Strange but true, Suns play to a tie

June 01, 2004|by BOB PARASILITI

What started out as a baseball extravaganza became a John Lennon moment at Municipal Stadium on Monday.

It was a strange day, indeed.

The Hagerstown Suns were poised to make an improbable leap into the lead in a game which became official with the completion of 4 1/2 innings of play. The Suns had a runner at second with none out and Keith Anderson at the plate when ...

The skies opened up and a torrential rainstorm hit. And despite the best efforts to restart the game, it was suspended with the Suns locked in a 5-5 tie with the Kannapolis Intimidators at Municipal Stadium.

"We looked up in the sky and could see what was coming," Hagerstown manager Mike Ramsey said. "We just wanted to get Anderson's at-bat in with (Travis) Ishikawa at second. It just didn't happen. ... It was all kind of strange."


As strange goes, that might rank lowest among the events that happened in a very odd game to start with ... and the completion might even be stranger.

Pending a South Atlantic League ruling, the game will resume at the point of suspension on July 5, the next time Kannapolis returns to play in Hagerstown. At that point in time, though, the SAL will be in the second half of its season, even though this was a first-half game. The game will be completed, not to have a bearing on the first-half standings, but because it could help decide any wild card positions for the playoffs.

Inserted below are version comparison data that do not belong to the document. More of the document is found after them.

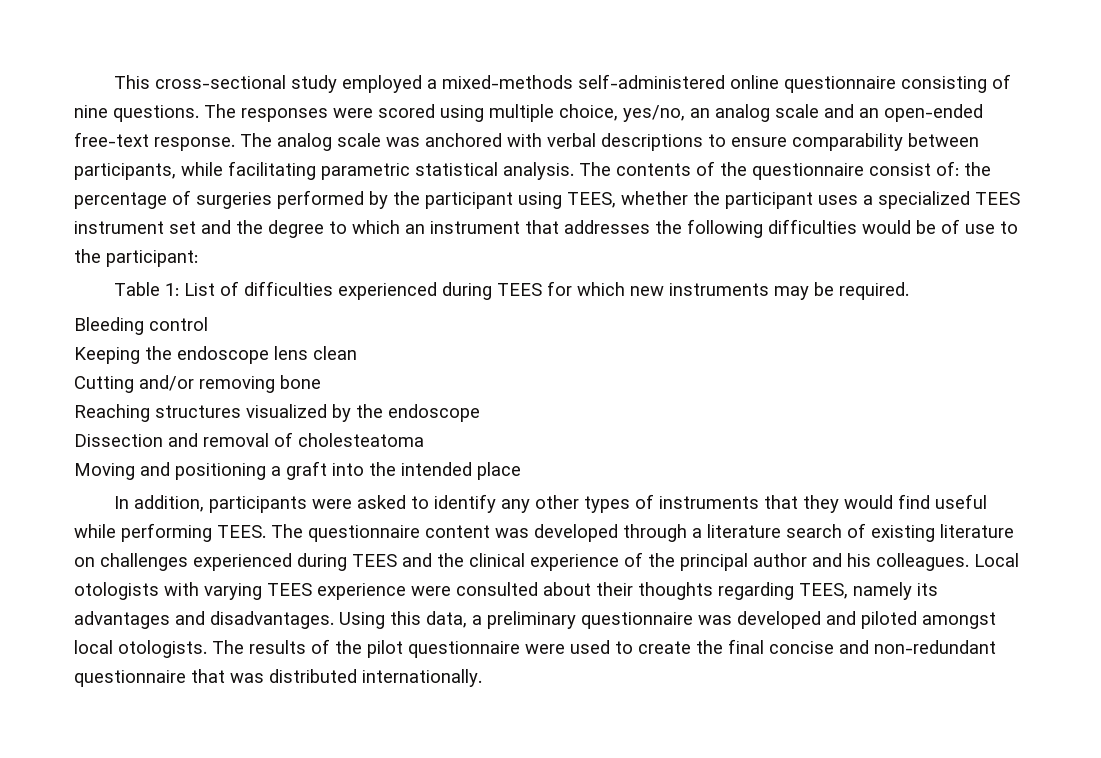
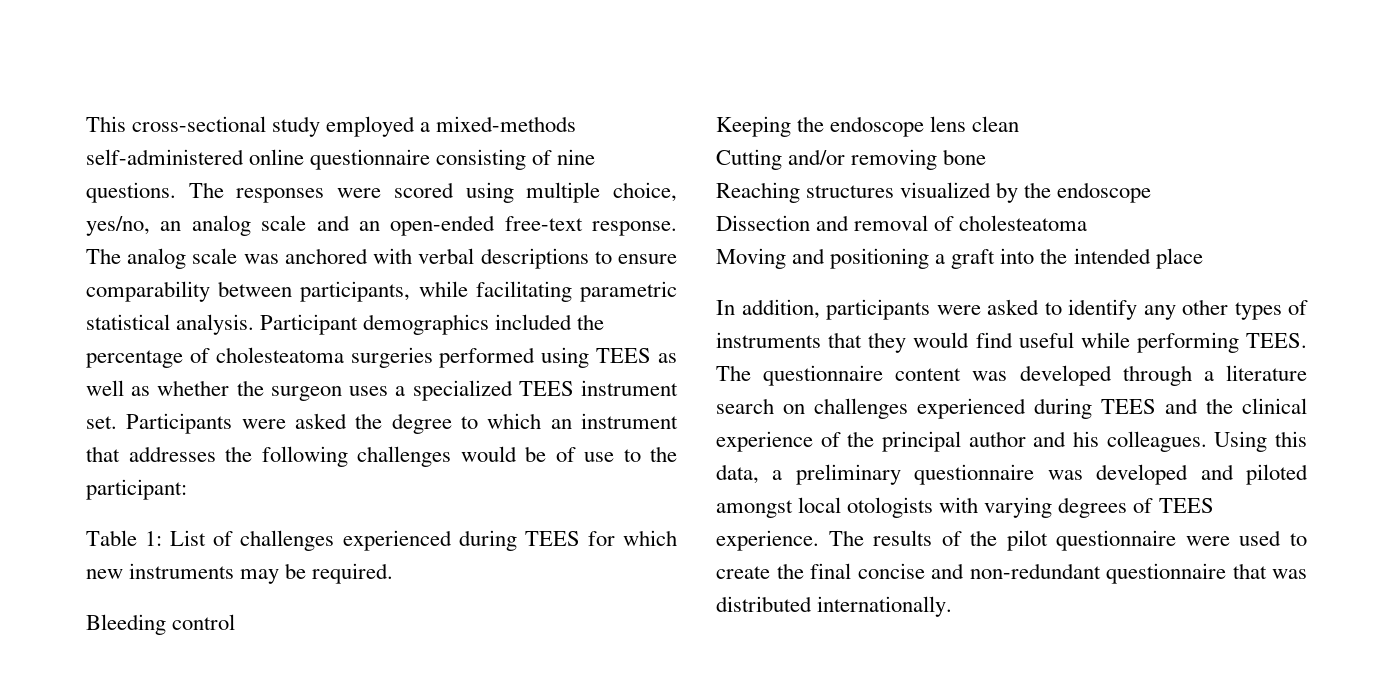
- The contents of the questionnaire consist of: the percentage of surgeries performed by the participant using TEES, whether the participant uses a specialized TEES instrument set and the degree to which an instrument that addresses the following difficulties would be of use to the participant:
+ Participant demographics included the percentage of cholesteatoma surgeries performed using TEES as well as whether the surgeon uses a specialized TEES instrument set. Participants were asked the degree to which an instrument that addresses the following challenges would be of use to the participant:
- Table 1: List of difficulties experienced during TEES for which new instruments may be required.
+ Table 1: List of challenges experienced during TEES for which new instruments may be required.
- The questionnaire content was developed through a literature search of existing literature on challenges experienced during TEES and the clinical experience of the principal author and his colleagues.
+ The questionnaire content was developed through a literature search on challenges experienced during TEES and the clinical experience of the principal author and his colleagues.
- Local otologists with varying TEES experience were consulted about their thoughts regarding TEES, namely its advantages and disadvantages.
- Using this data, a preliminary questionnaire was developed and piloted amongst local otologists.
+ Using this data, a preliminary questionnaire was developed and piloted amongst local otologists with varying degrees of TEES experience.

"I'm not sure what is going to happen," Ramsey said. "I'd love to finish this game because we had a chance to win it and a couple of guys - like reliever Sean Martin - did some good work today."

One player who might not want to get his stats from the game is Hagerstown starting pitcher Juan Serrato. Serrato, who had been Hagerstown's most dependable starter, was out of kilter on Monday.

The right-hander allowed three runs in the first, while issuing three walks, and allowed two more runs in the second, capped by Thomas Brice's solo homer to right field. Serrato had trouble finding the strike zone, including two wild pitches - one that was a couple feet wide of the plate and the second which bounced off the umpire's foot.

"Serrato was strange today, too," Ramsey said. "He wasn't finding his rhythm and couldn't find the strike zone. He has been our most dependable starter so far. That's OK, though. Those things will happen."

To the Suns' credit, though, they overcame the freaky start and unloaded some strangeness on the Intimidators and their starter Dan Haigwood.

Hagerstown scored twice in the first on four singles and a run-scoring fielders' choice to stay within 3-2. Pat Dobson and Nate Schierholtz each had a one-out single before Jason Columbus drove in a run on a grounder to third. Jonathan Armitage and Mike Wagner followed with singles to bring home Columbus.

After the Intimidators got two runs in the top of the second, the Suns tied it in the bottom of the inning with three runs on just one hit, two Kannapolis errors and two walks. In fact, Hagerstown's runs came when Schierholtz drew a walk, Columbus was hit by a pitch and Armitage lofted a sacrifice fly - all with the bases loaded.

Martin retired eight of the nine batters he faced after coming on in relief of Serrato in the third inning. Ishikawa singled to start the fifth and moved to second before the rain drenched Anderson and the Suns' chance to win the game.

"The thing was we were down 3-0 and 5-2 and stayed right there and kept after it," Ramsey said. "The way we came back was nice, but I would have liked to have this win now."

The Suns announced opening day starter Kelyn Acosta was placed on the disabled list with a sore elbow before the game. He will be replaced on the roster by pitcher Brian Wilson, who will be coming from extended spring training to fill the spot in the starting rotation. Wilson was San Francisco's 24th selection in the 2003 draft, but didn't pitch last season.